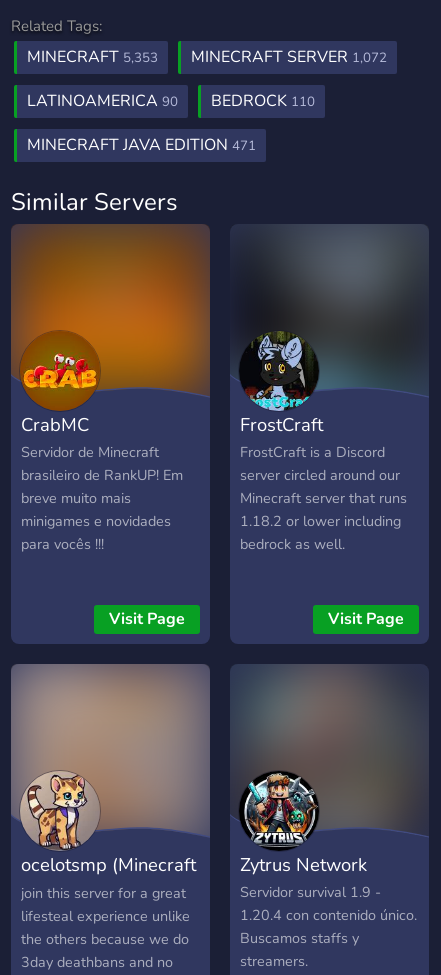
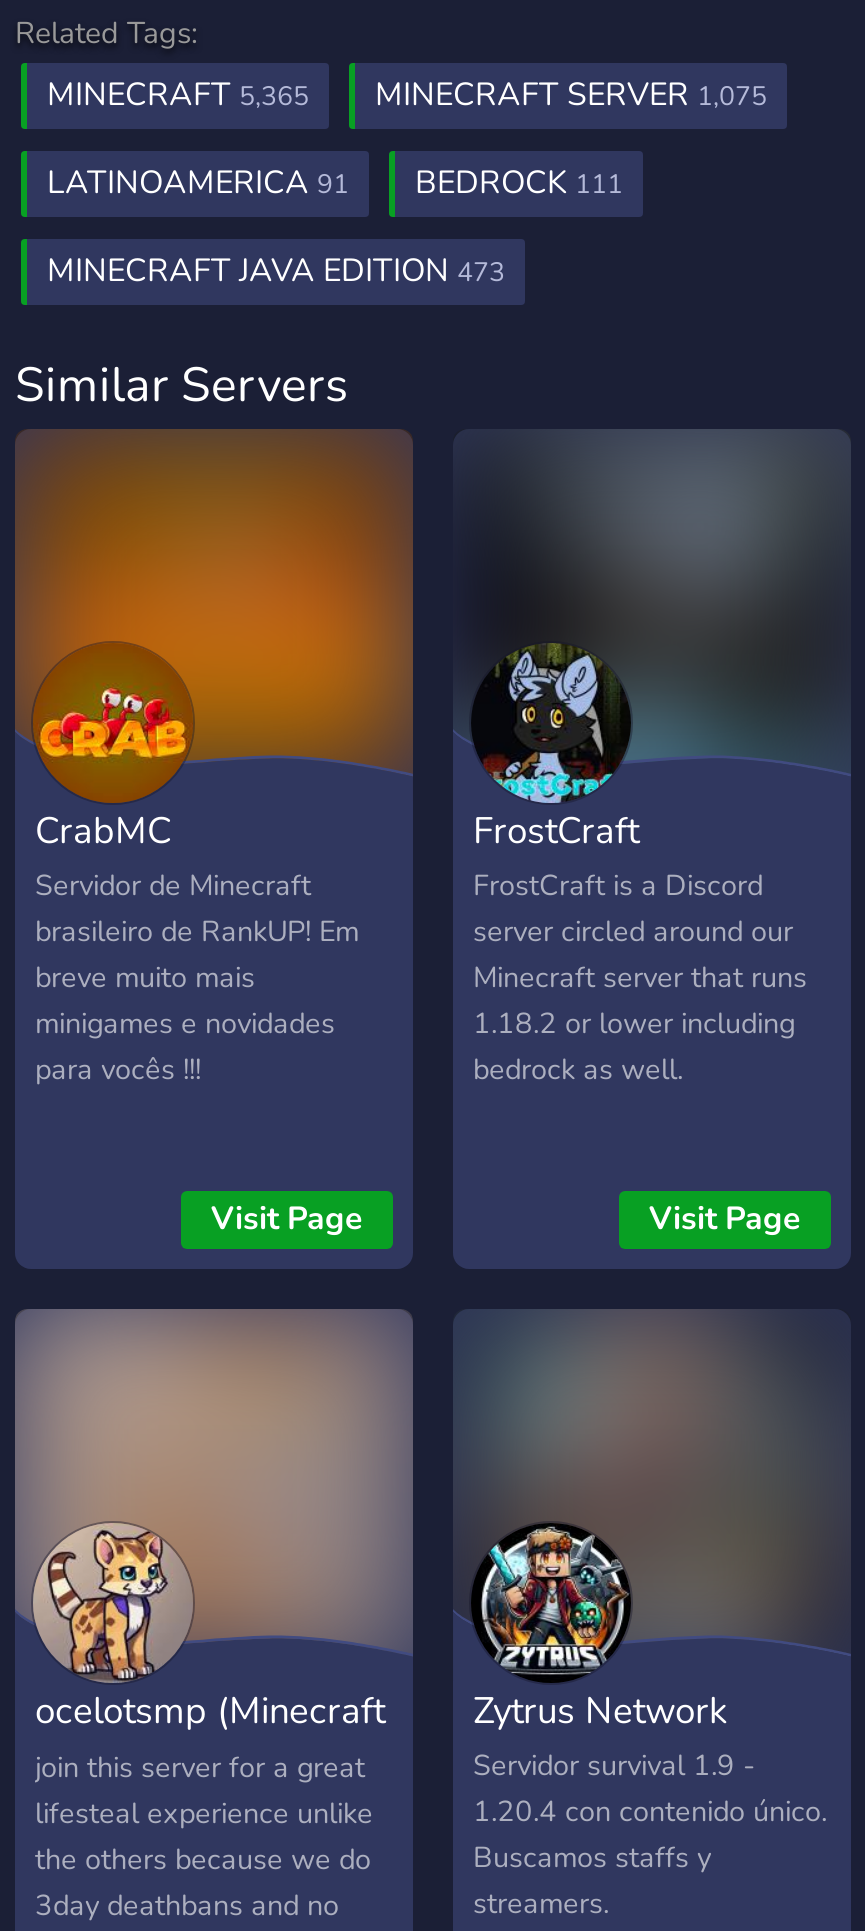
- MINECRAFT 5,353
+ MINECRAFT 5,365

- MINECRAFT SERVER 1,072
+ MINECRAFT SERVER 1,075

- LATINOAMERICA 90
+ LATINOAMERICA 91

- BEDROCK 110
+ BEDROCK 111

- MINECRAFT JAVA EDITION 471
+ MINECRAFT JAVA EDITION 473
------
WORK INSTRUCTION
Write out, exactly as given, the line containing "- MINECRAFT SERVER 1,072" and every line after it to the end of the records. Include nothing else.

COMPLETED TASK
- MINECRAFT SERVER 1,072
+ MINECRAFT SERVER 1,075

- LATINOAMERICA 90
+ LATINOAMERICA 91

- BEDROCK 110
+ BEDROCK 111

- MINECRAFT JAVA EDITION 471
+ MINECRAFT JAVA EDITION 473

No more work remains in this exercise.